What to work on => Make an exact copy of the lines from the one containing "kubectl get namespace" to the end of the records below, and leave out everything else.

Provided entries =>

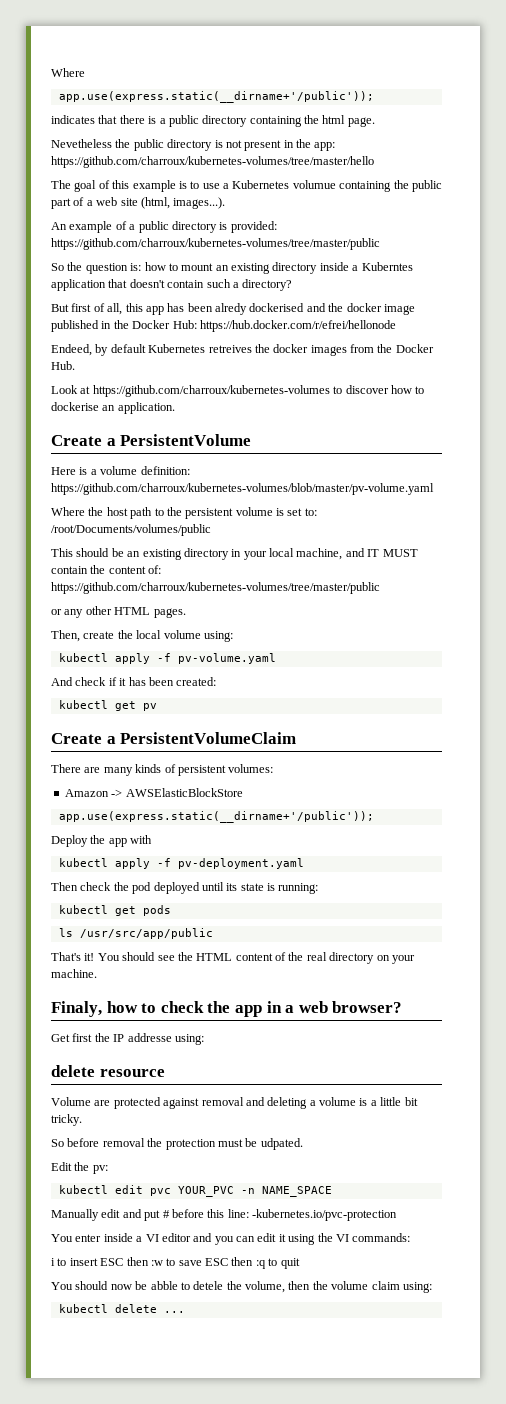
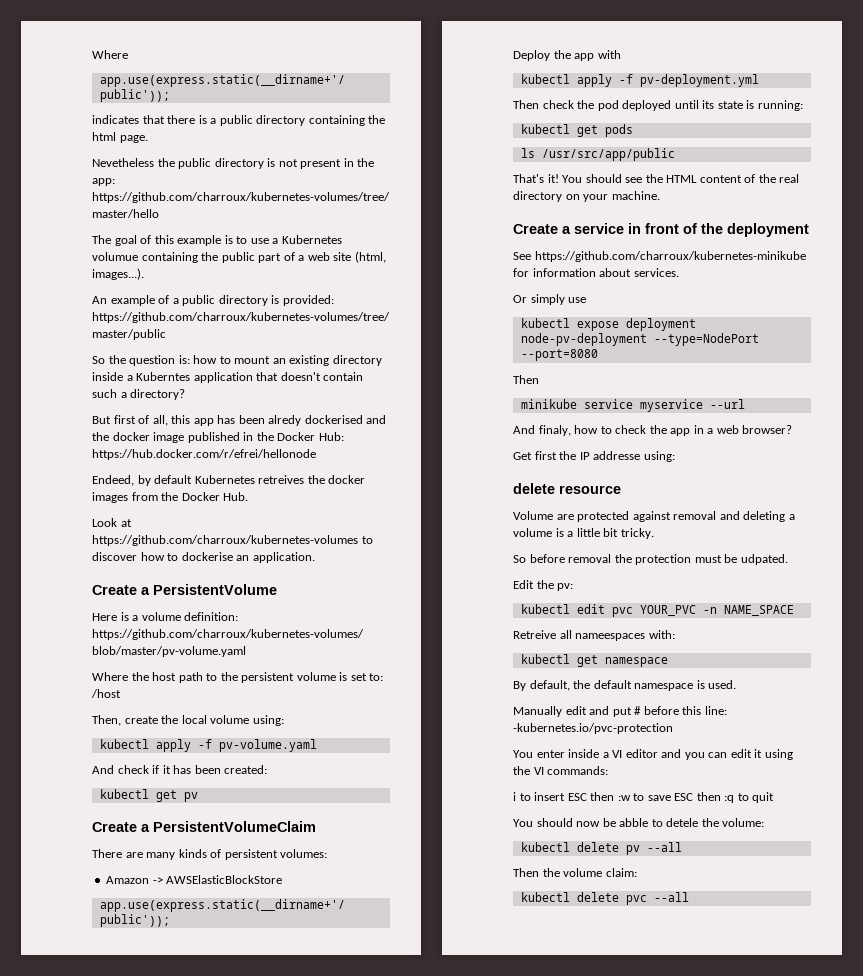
- Where the host path to the persistent volume is set to: /root/Documents/volumes/public
- This should be an existing directory in your local machine, and IT MUST contain the content of: https://github.com/charroux/kubernetes-volumes/tree/master/public
- or any other HTML pages.
+ Where the host path to the persistent volume is set to: /host
- kubectl apply -f pv-deployment.yaml
+ kubectl apply -f pv-deployment.yml
- Finaly, how to check the app in a web browser?
+ Create a service in front of the deployment
+ See https://github.com/charroux/kubernetes-minikube for information about services.
+ Or simply use
+ kubectl expose deployment node-pv-deployment --type=NodePort --port=8080
+ Then
+ minikube service myservice --url
+ And finaly, how to check the app in a web browser?
+ Retreive all nameespaces with:
+ kubectl get namespace
+ By default, the default namespace is used.
- You should now be abble to detele the volume, then the volume claim using:
- kubectl delete ...
+ You should now be abble to detele the volume:
+ kubectl delete pv --all
+ Then the volume claim:
+ kubectl delete pvc --all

Answer box =>
+ kubectl get namespace
+ By default, the default namespace is used.
- You should now be abble to detele the volume, then the volume claim using:
- kubectl delete ...
+ You should now be abble to detele the volume:
+ kubectl delete pv --all
+ Then the volume claim:
+ kubectl delete pvc --all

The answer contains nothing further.